ASSIGNED TASK
Gather every line in the records below that contains the word "class".

THE DATA

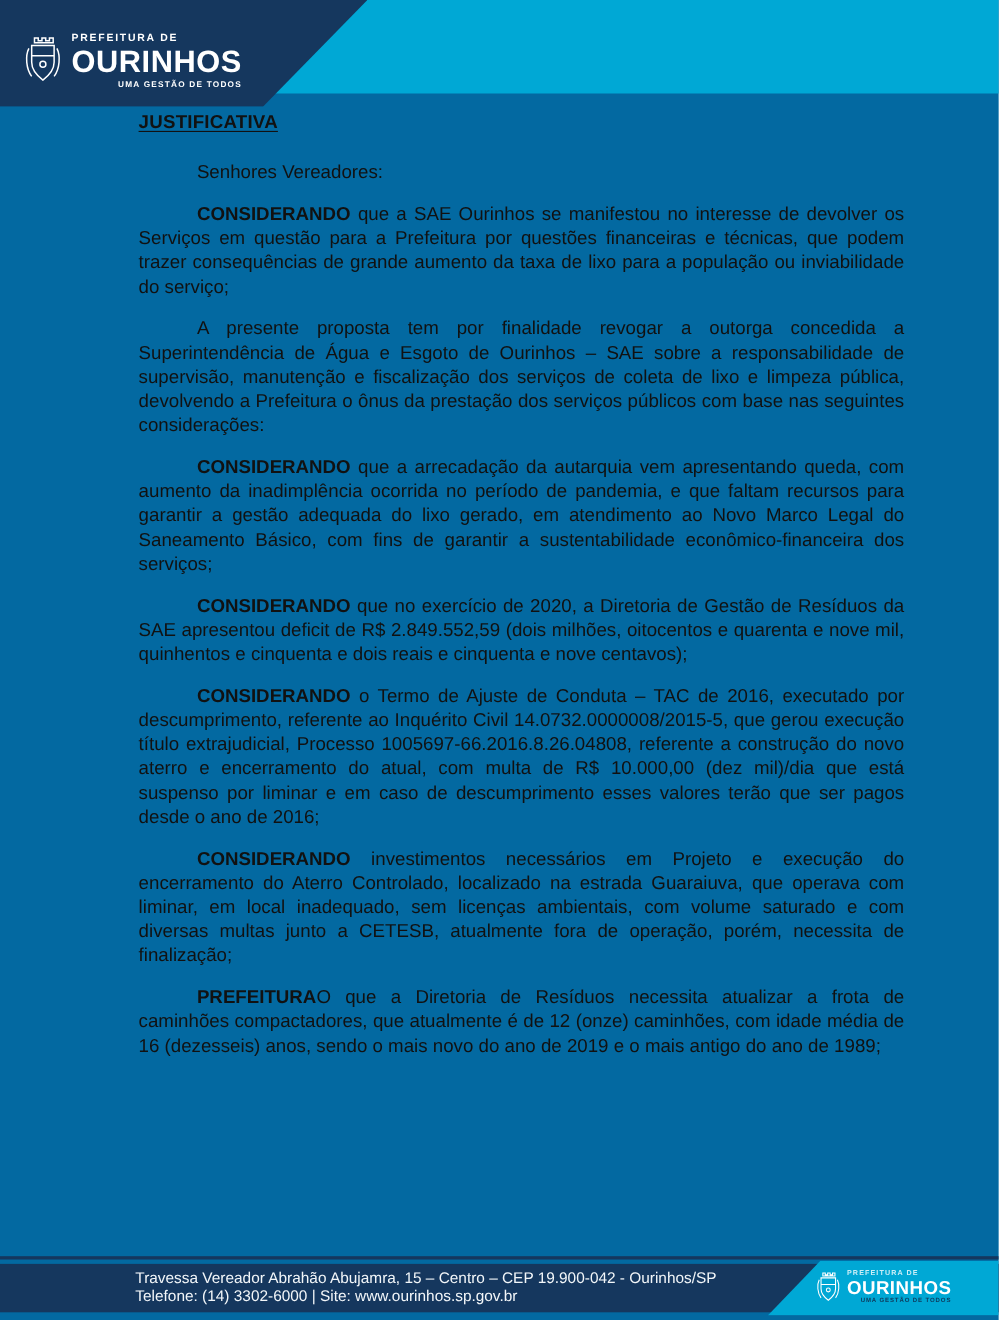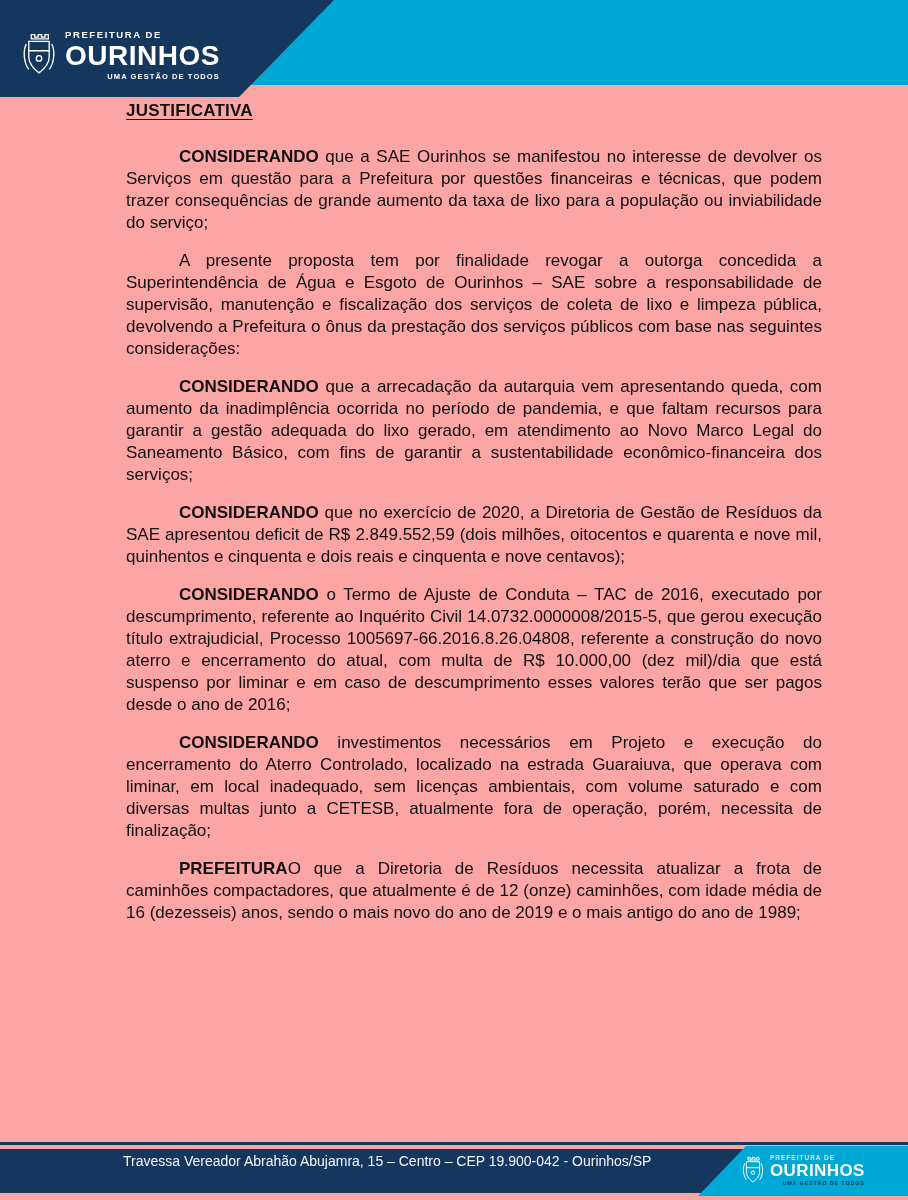--- a/index.html
+++ b/index.html
@@ -7,7 +7,7 @@
     position: relative;
     width: 908px;
     height: 1200px;
-    background: #fca5a5;
+    background: #0369a1;
     font-family: "Liberation Sans", "DejaVu Sans", sans-serif;
     overflow: hidden;
   }

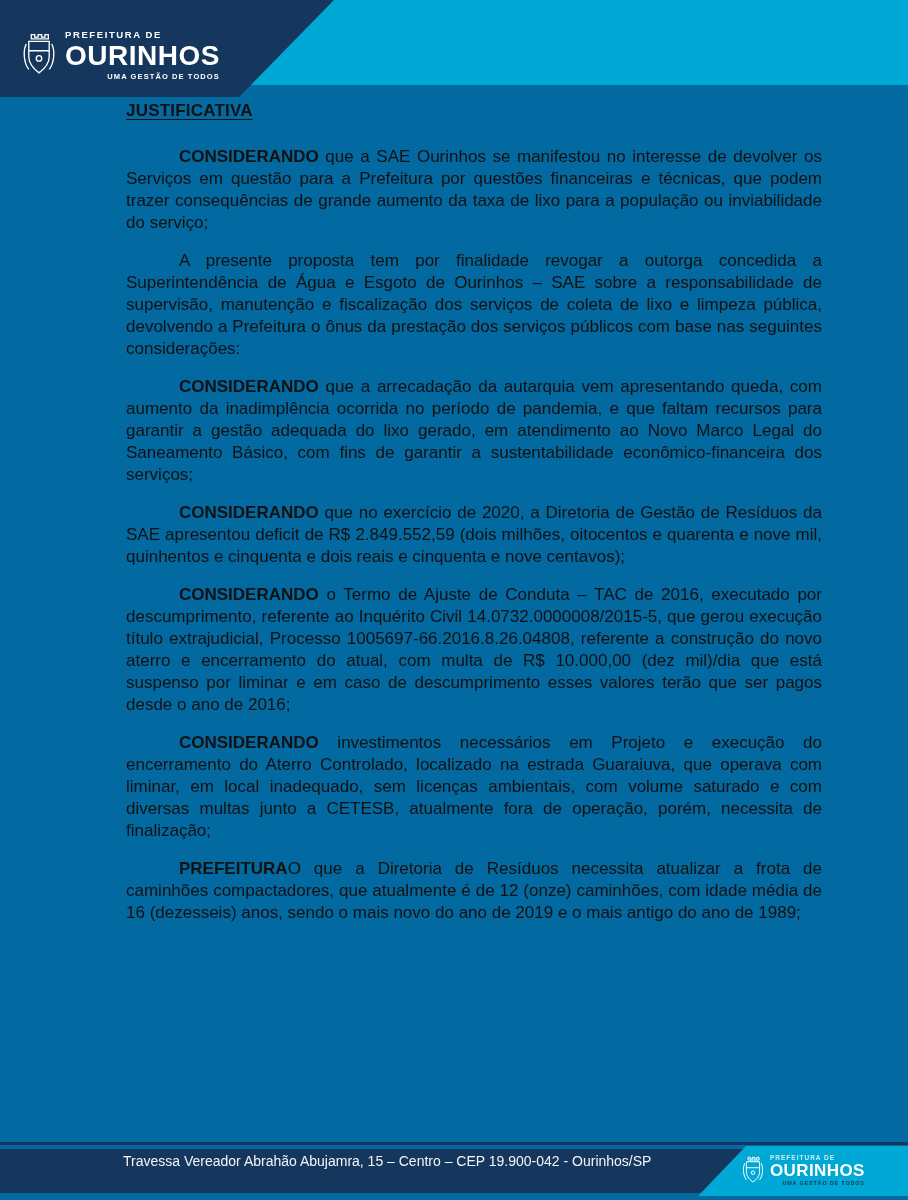--- a/index.html
+++ b/index.html
@@ -120,6 +120,7 @@
   <main class="doc">
     <h1>JUSTIFICATIVA</h1>
     <section id="paragraphs">
+    <p><b></b><span>Senhores Vereadores:</span></p>
 
 
     <p><b>CONSIDERANDO</b><span> que a SAE Ourinhos se manifestou no interesse de devolver os Serviços em questão para a Prefeitura por questões financeiras e técnicas, que podem trazer consequências de grande aumento da taxa de lixo para a população ou inviabilidade do serviço;</span></p>

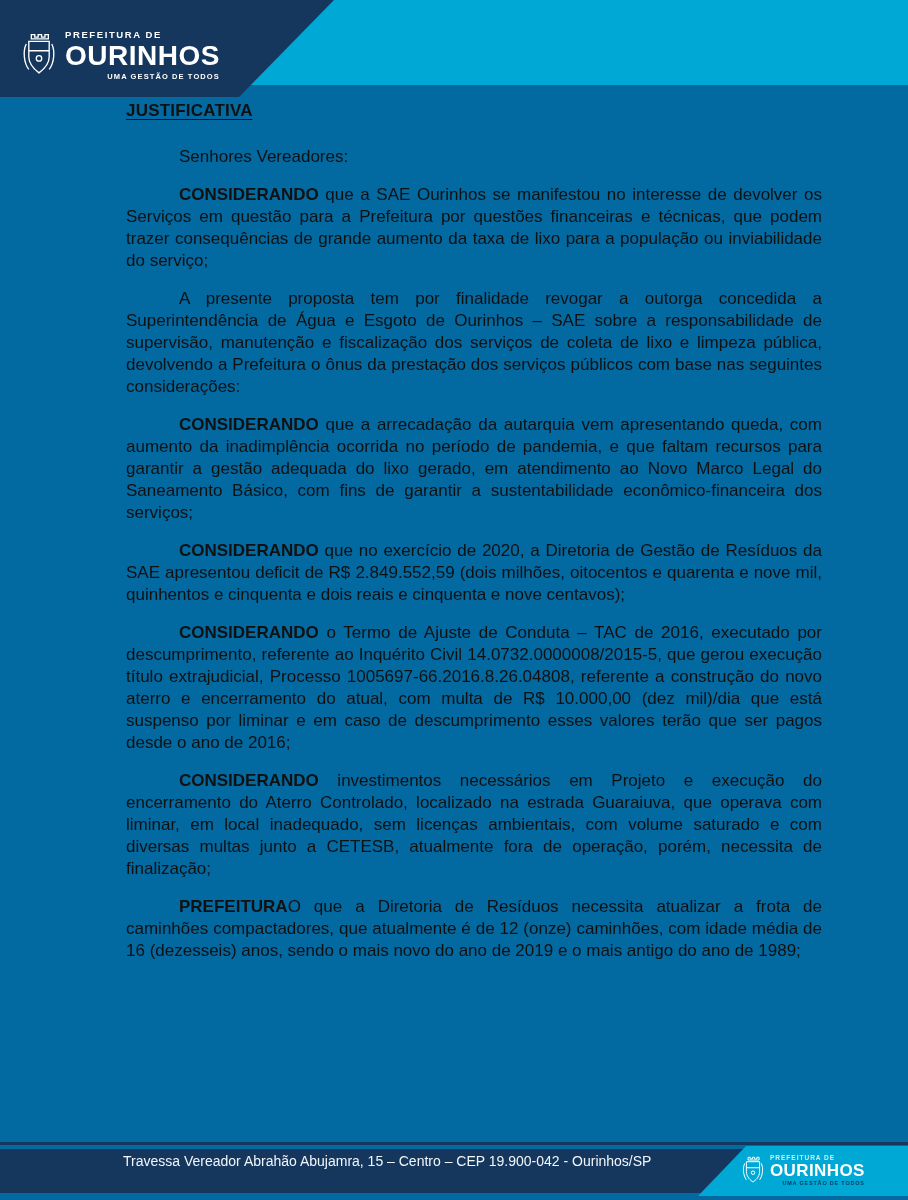--- a/index.html
+++ b/index.html
@@ -144,6 +144,7 @@
     <div class="ftr-bar">
       <div class="ftr-text">
         <div>Travessa Vereador Abrahão Abujamra, 15 – Centro – CEP 19.900-042 - Ourinhos/SP</div>
+        <div>Telefone: (14) 3302-6000 | Site: www.ourinhos.sp.gov.br</div>
       </div>
     </div>
     <div class="ftr-cyan">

RESPONSE BOX
   <main class="doc">
     <div class="ftr-bar">
       <div class="ftr-text">
     <div class="ftr-cyan">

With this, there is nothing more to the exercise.